## AIM OF THE TASK
Beneath this line are entries. Copy the range from the line with "and Conditions of" to the line with "text: 1-8 ->", ends included, exactly; leave pictures out.

## INPUT RECORDS
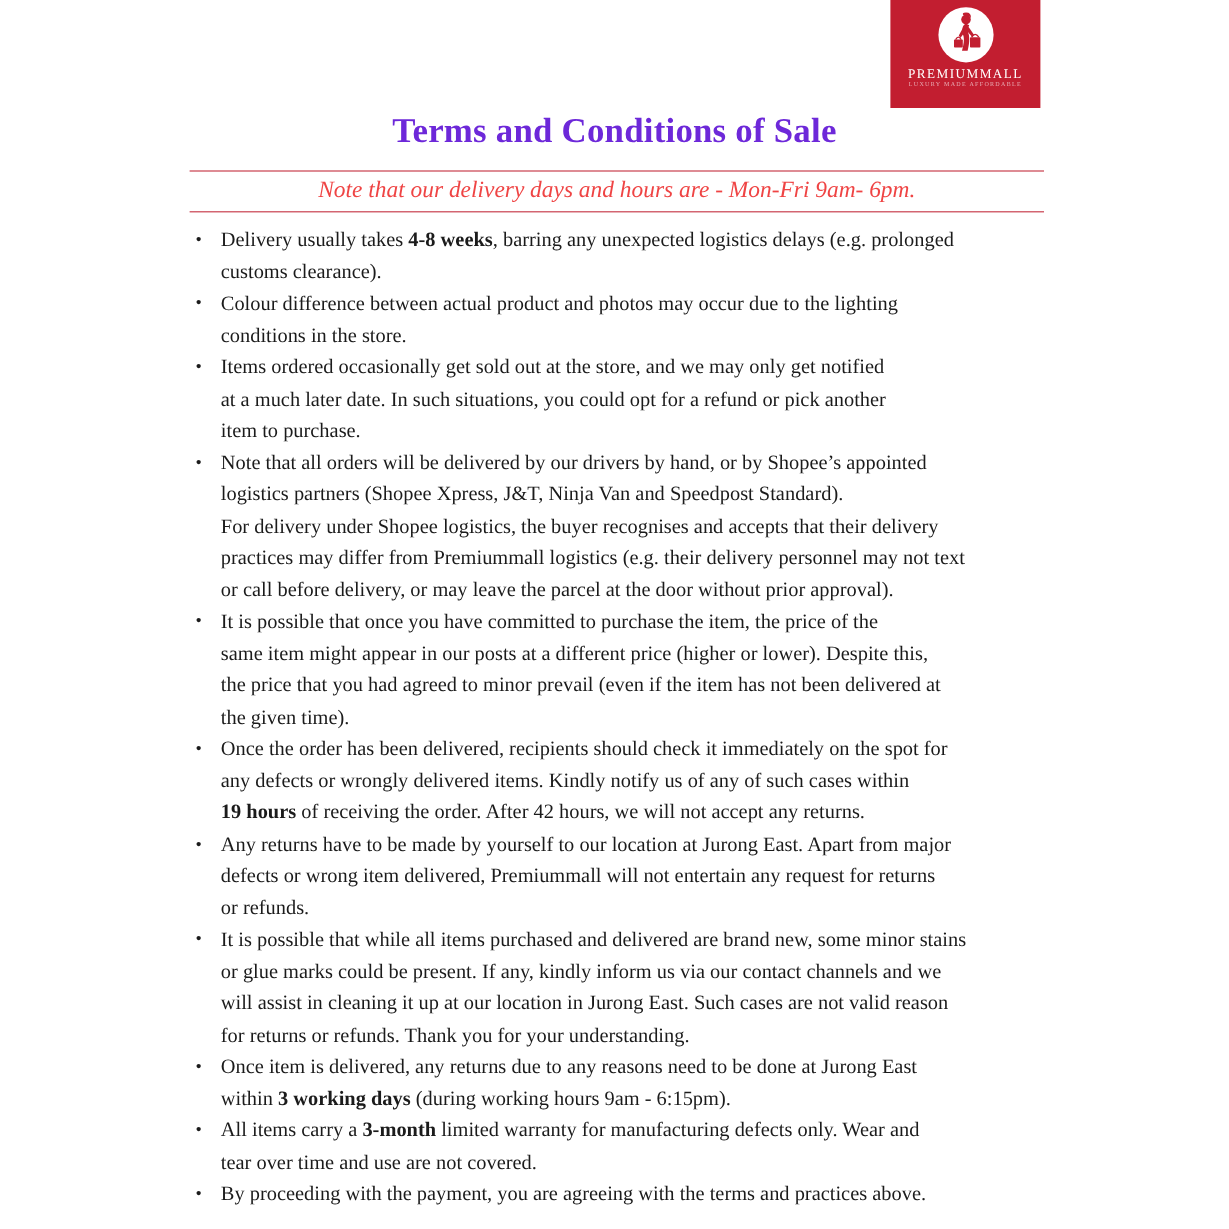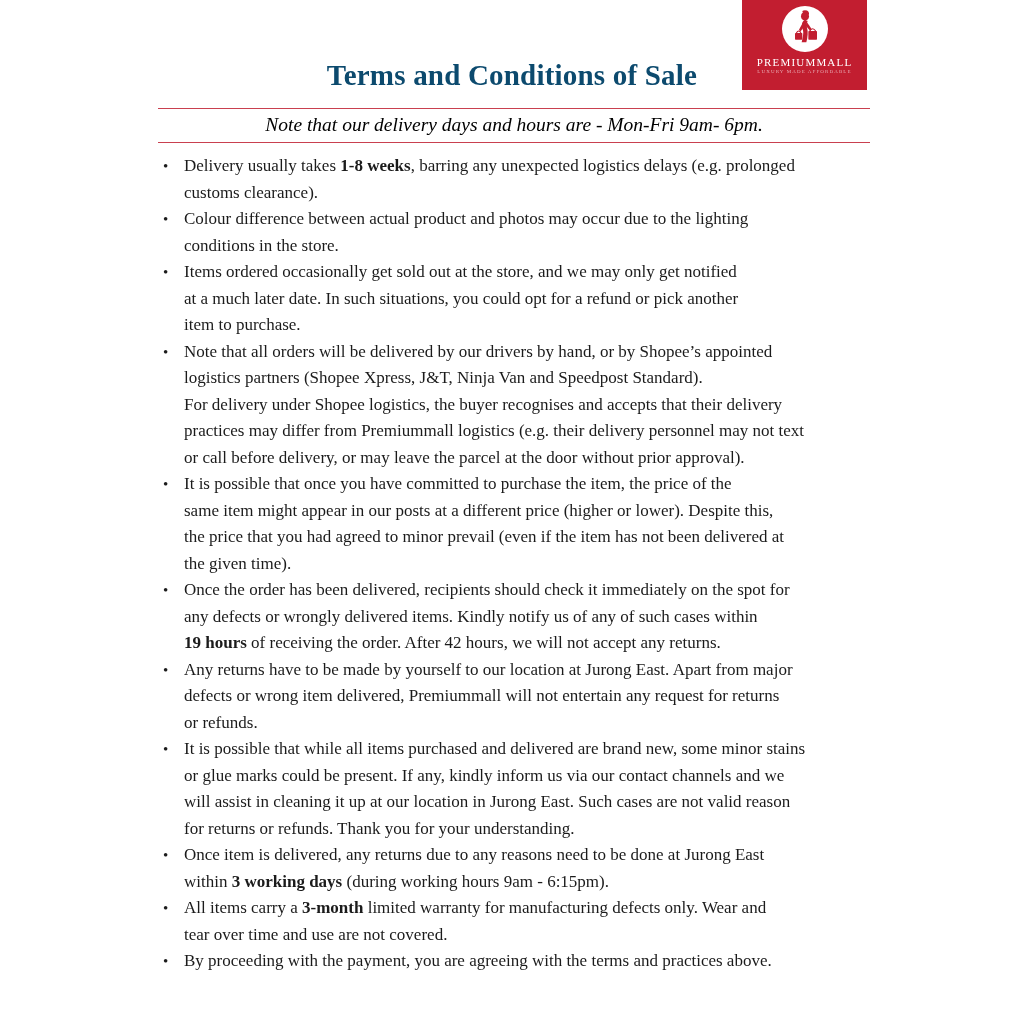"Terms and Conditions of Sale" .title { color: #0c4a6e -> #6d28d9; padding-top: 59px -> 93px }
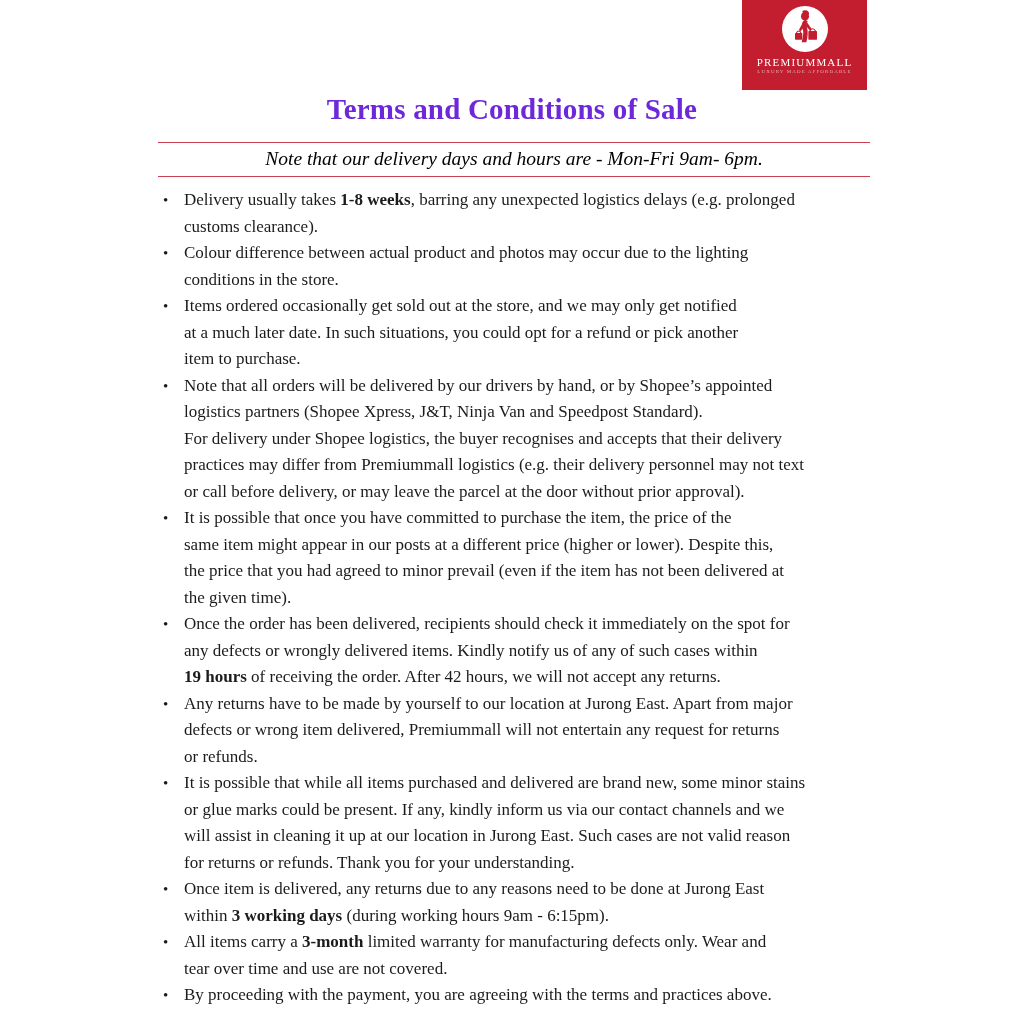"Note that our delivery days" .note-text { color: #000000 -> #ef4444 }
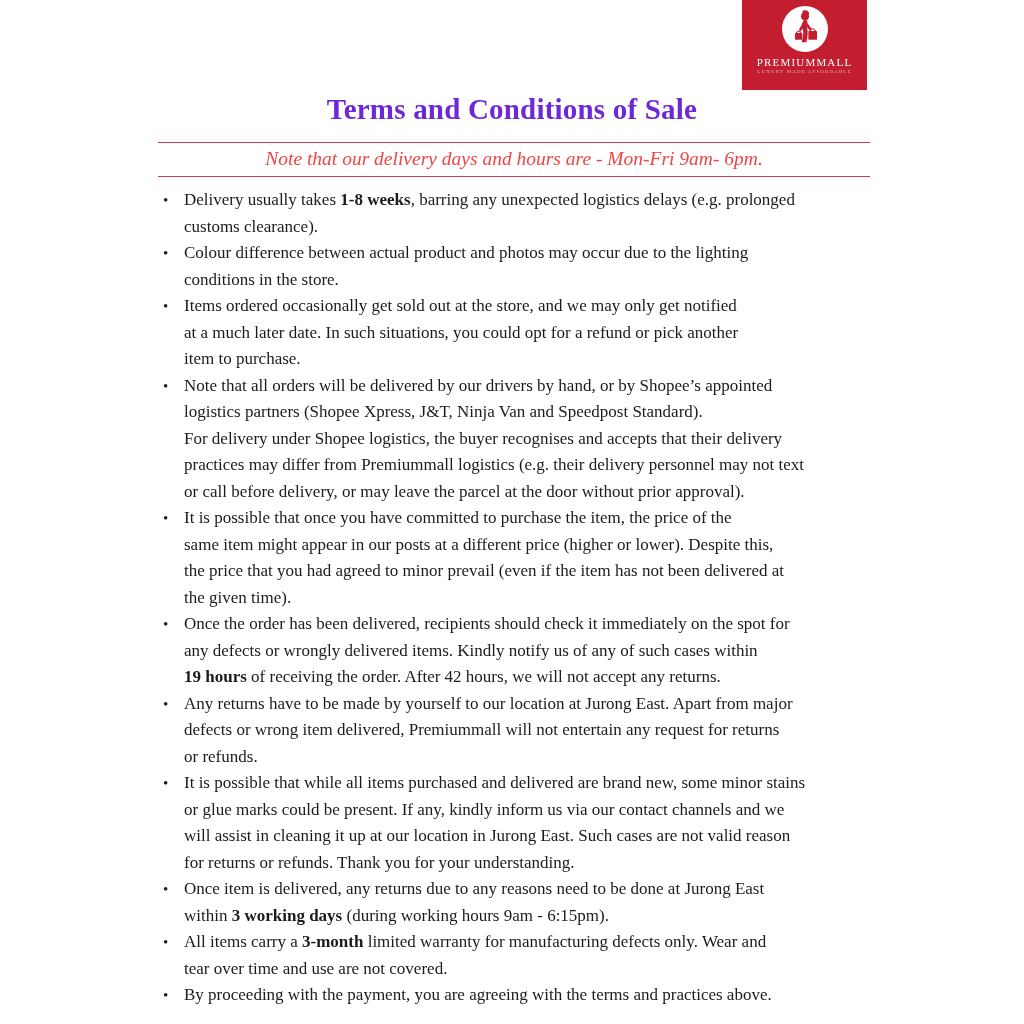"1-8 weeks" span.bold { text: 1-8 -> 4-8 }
---
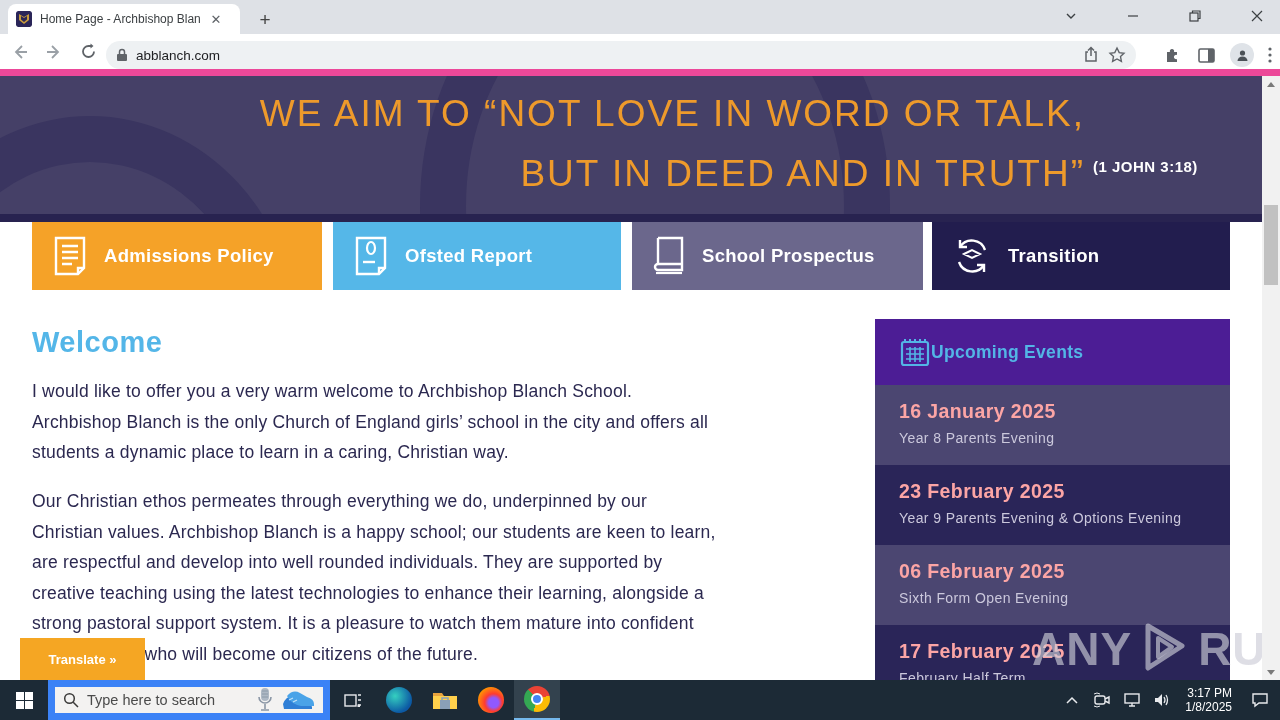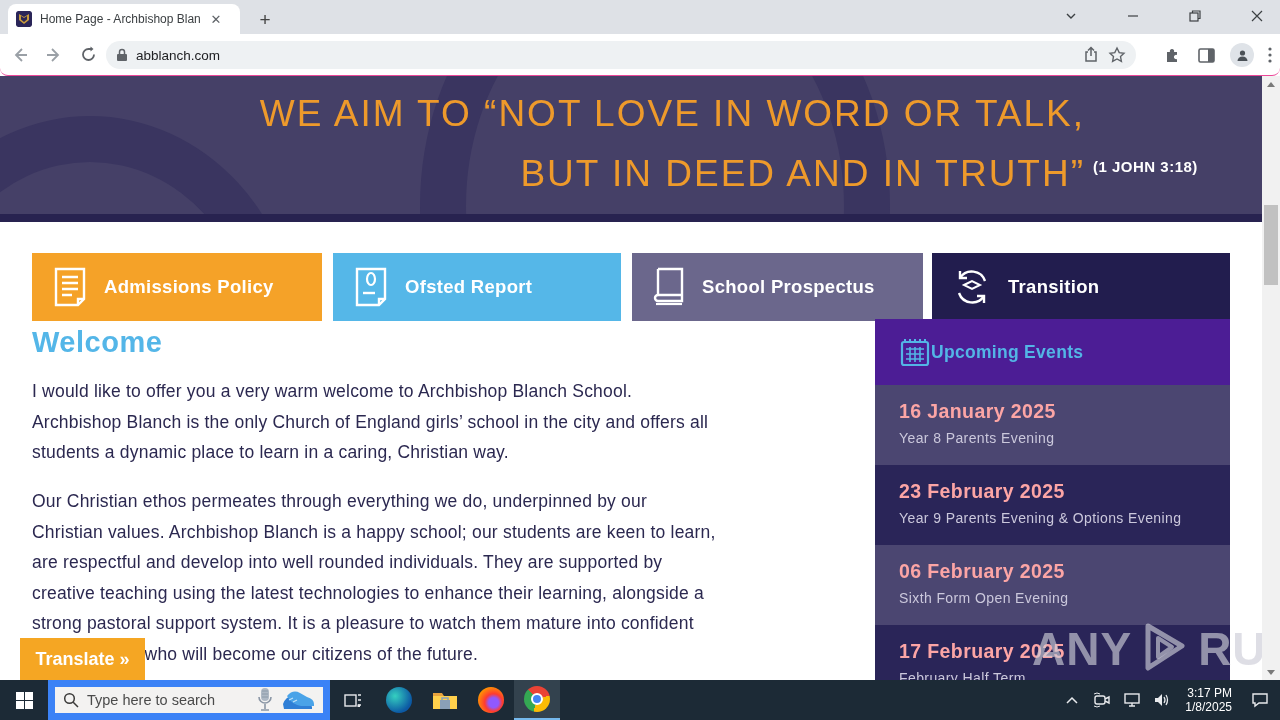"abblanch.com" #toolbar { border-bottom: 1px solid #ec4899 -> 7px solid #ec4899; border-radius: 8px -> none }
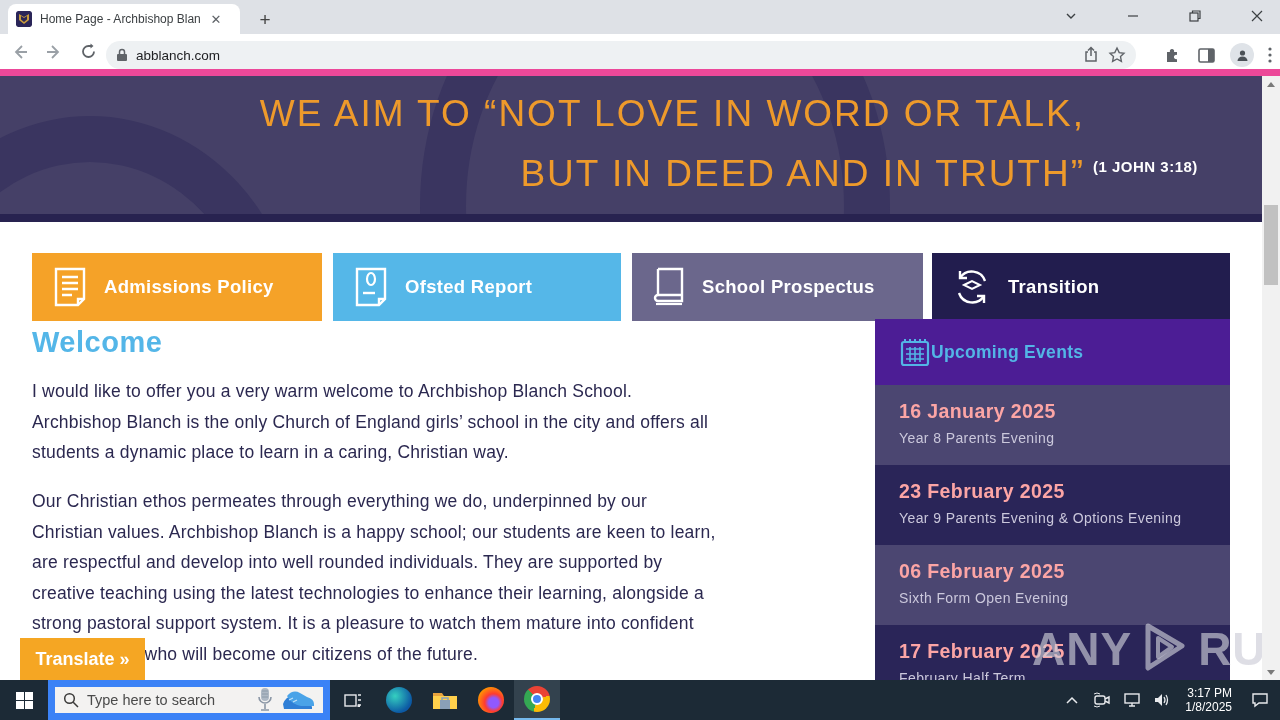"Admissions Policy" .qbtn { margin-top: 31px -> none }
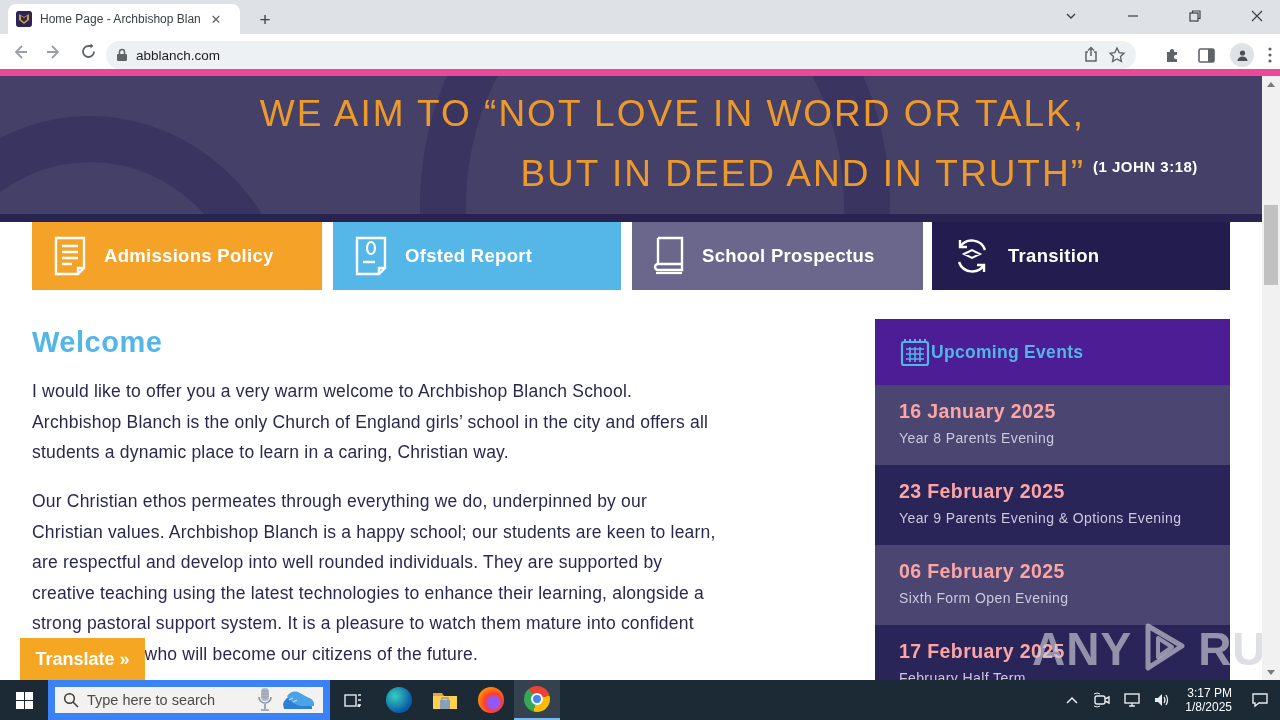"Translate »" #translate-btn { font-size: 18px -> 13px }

## EXPECTED OUTPUT
"Terms and Conditions of Sale" .title { color: #0c4a6e -> #6d28d9; padding-top: 59px -> 93px }
"Note that our delivery days" .note-text { color: #000000 -> #ef4444 }
"1-8 weeks" span.bold { text: 1-8 -> 4-8 }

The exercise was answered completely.